I will take a look at your code and see if I can update with how I would do it when I get a chance. I feel as if you are intentionally ignoring the complexity of the situation (we have both a begin and an end of the segment, and you don't want to match records that are past the end). But I will see if I can figure out when I need a break from some of my other work. As you can tell I have a need for such solutions, so I'm all for better ways to do such a task. I'm currently unconvinced though *for my particular situation* that this is obviously better. Can't say much about the OP's (I haven't worked with marked highways like that), but I would guess exploding is not unmanageable.

Andy

Andy W
apwheele@gmail.com
http://andrewpwheeler.wordpress.com/

David Marso

Re: Merge from 1 point on a road to a stretch of road

Administrator

"I will take a look at your code and see if I can update with how I would do it when I get a chance. I feel as if you are intentionally ignoring the complexity of the situation"...
Hmmm, so you haven't bothered to look at my code before jumping back on the soapbox? 'Exploding' the data does not address the 'complexity' of the situation. It is NOT complex it is utterly trivial.

Andy W

Re: Merge from 1 point on a road to a stretch of road

David,

Feel free to reply with well reasoned positions and evidence for your assertions. It is not personal attack, and I have provided reasons why I believe my advice is appropriate.

Andy

Andy W
apwheele@gmail.com
http://andrewpwheeler.wordpress.com/

Andy W

Re: Merge from 1 point on a road to a stretch of road

In reply to this post by David Marso

Because David ruffled my feathers a bit here is how *I would* do the add files and interweave. I'll get the soapbox out tomorrow when I get a chance to discuss the two options some more.
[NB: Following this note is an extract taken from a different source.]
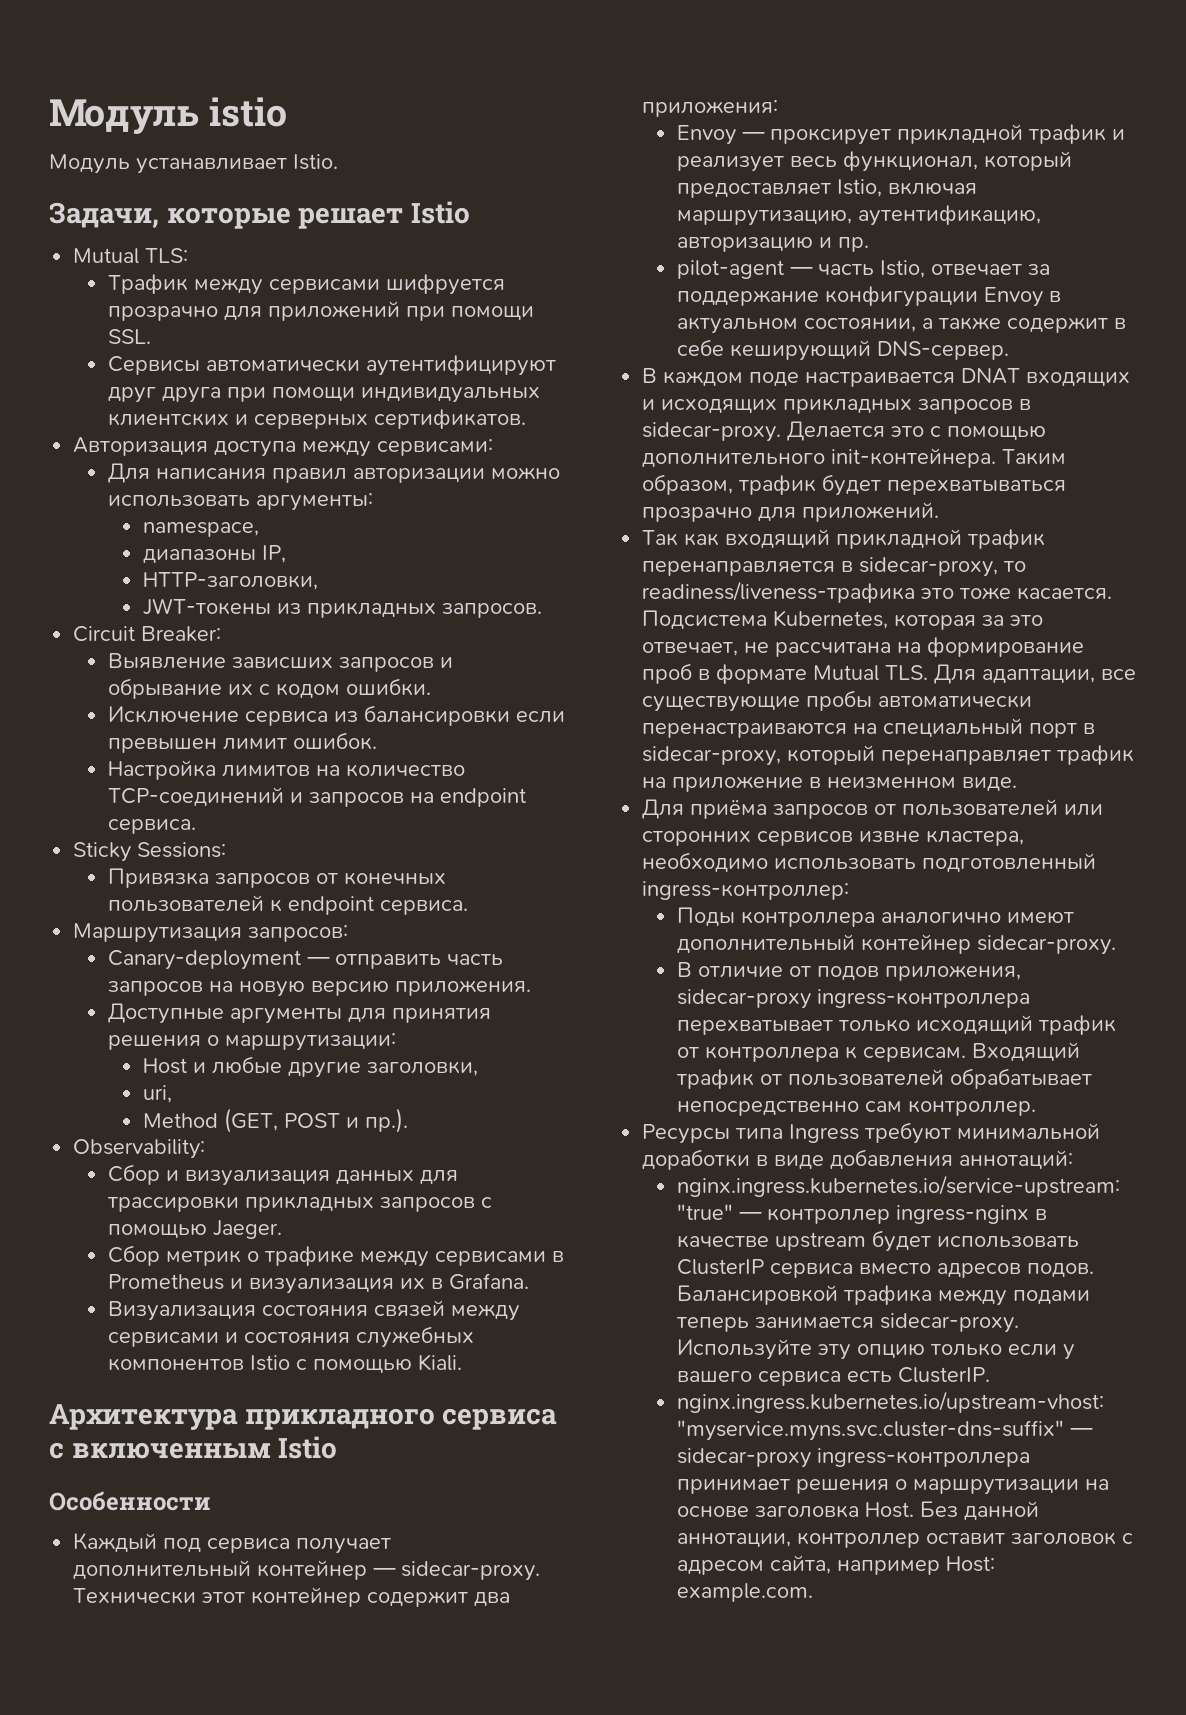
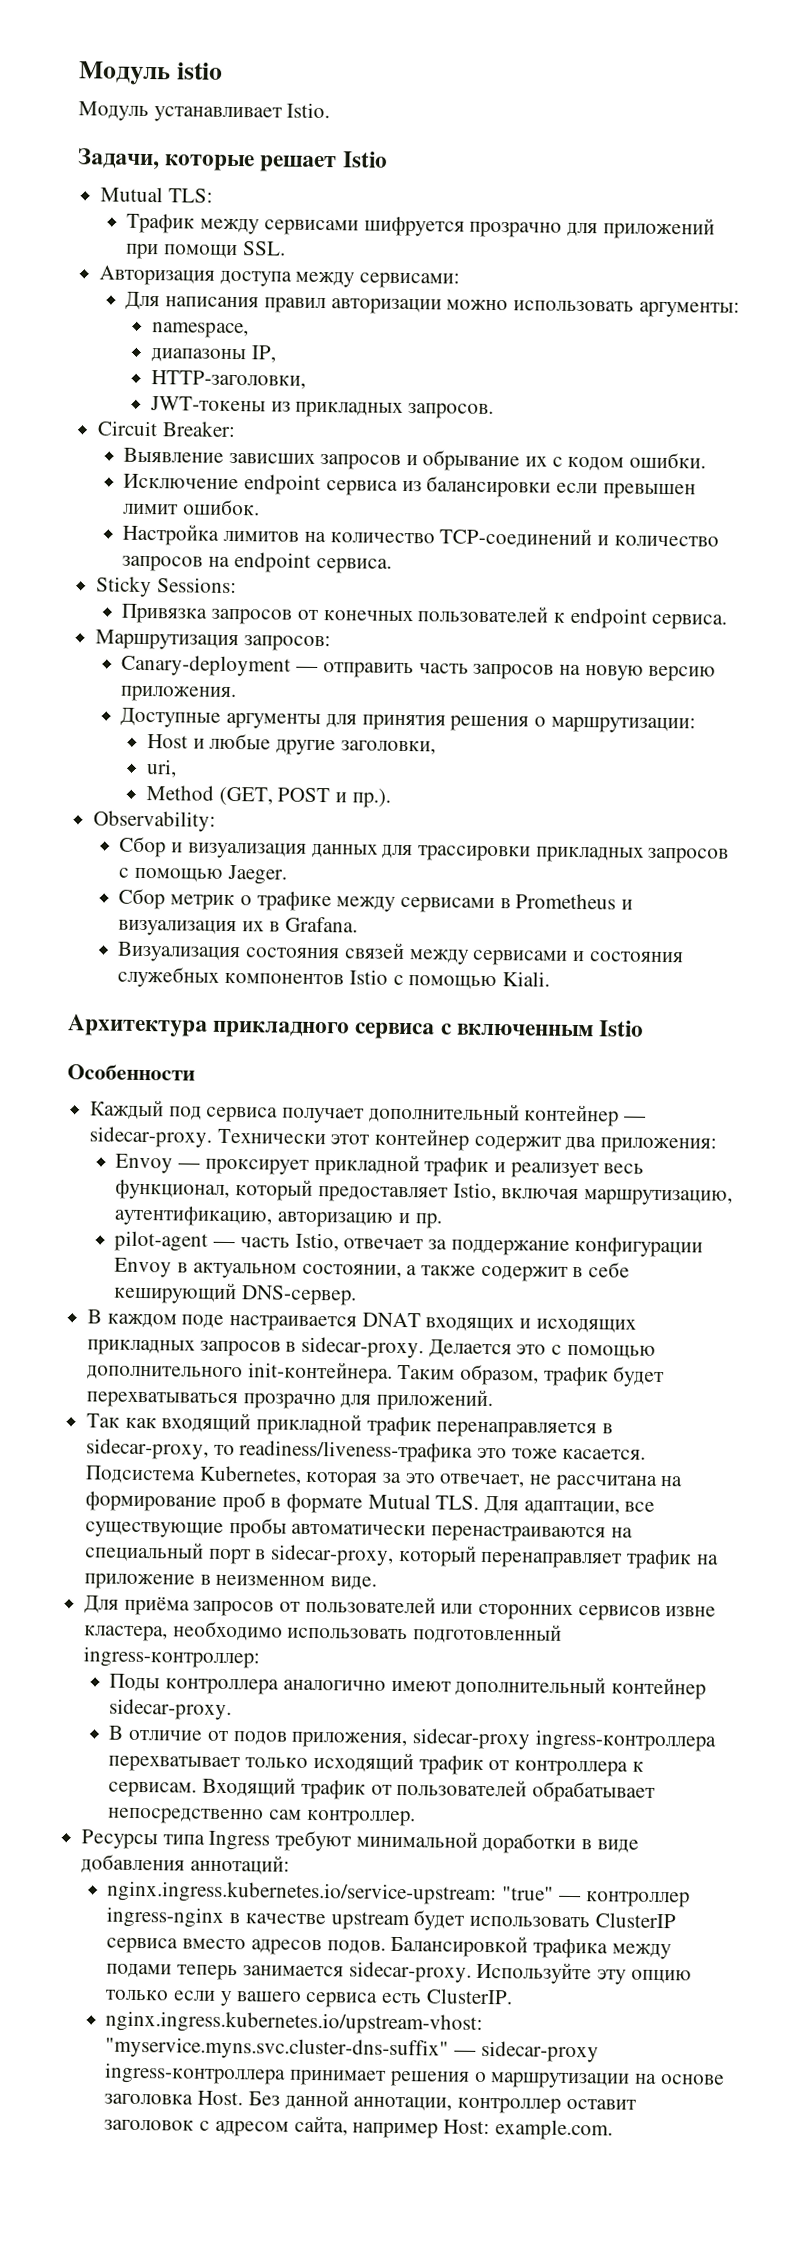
[108,355,557,376] [108,387,541,403] [108,409,527,429] // Сервисы автоматически аутентифицируют друг друга при помощи индивидуальных клиентских и серверных сертификатов. -> (286, 248) none
(240, 714) none -> [244,474,322,496] endpoint
(304, 797) none -> [613,535,719,547] количество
******************************************.
*this replicates what the street range segments look like.
set seed = 10.
input program.
loop #i = 1 to 100.
compute begin_add = 1.
compute end_add = 100.
compute street = #i.
compute segment_info = RV.NORMAL(0,10).
compute segment_uniqueid = 7 * #i.
end case.
end loop.
end file.
end input program.
dataset name segments.
execute.
*I need this info for the sort after add files.
dataset activate segments.
compute add = begin_add.

*ok lets replicate what the traffic volume table looks like.
input program.
loop #i = 1 to 100.
loop #j = 1 to 20.
compute add = TRUNC(RV.UNIFORM(1,100)).
compute traffic = RV.POISSON(5).
compute street = #i.
end case.
end loop.
end loop.
end file.
end input program.
dataset name traffic.
execute.

*now to add the two files.
dataset activate traffic.
add files file = *
/in flag_traffic
/file = 'segments'.

*now sort so segments record is above appropriate segments record.
sort cases by street add flag_traffic.

*you need a set of temp begin & end address range variables for next if statement to work.
IF flag_traffic = 0 #down_begin = begin_add.
IF flag_traffic = 1 #down_begin = lag(#down_begin).
IF flag_traffic = 0 #down_end = end_add.
IF flag_traffic = 1 #down_end = lag(#down_end).
IF flag_traffic = 0 #down_segmentid = segment_uniqueid.
IF flag_traffic = 1 #down_segmentid = lag(#down_segmentid).
IF flag_traffic = 0 #down_street = street.
IF flag_traffic = 1 #down_street = lag(#down_street).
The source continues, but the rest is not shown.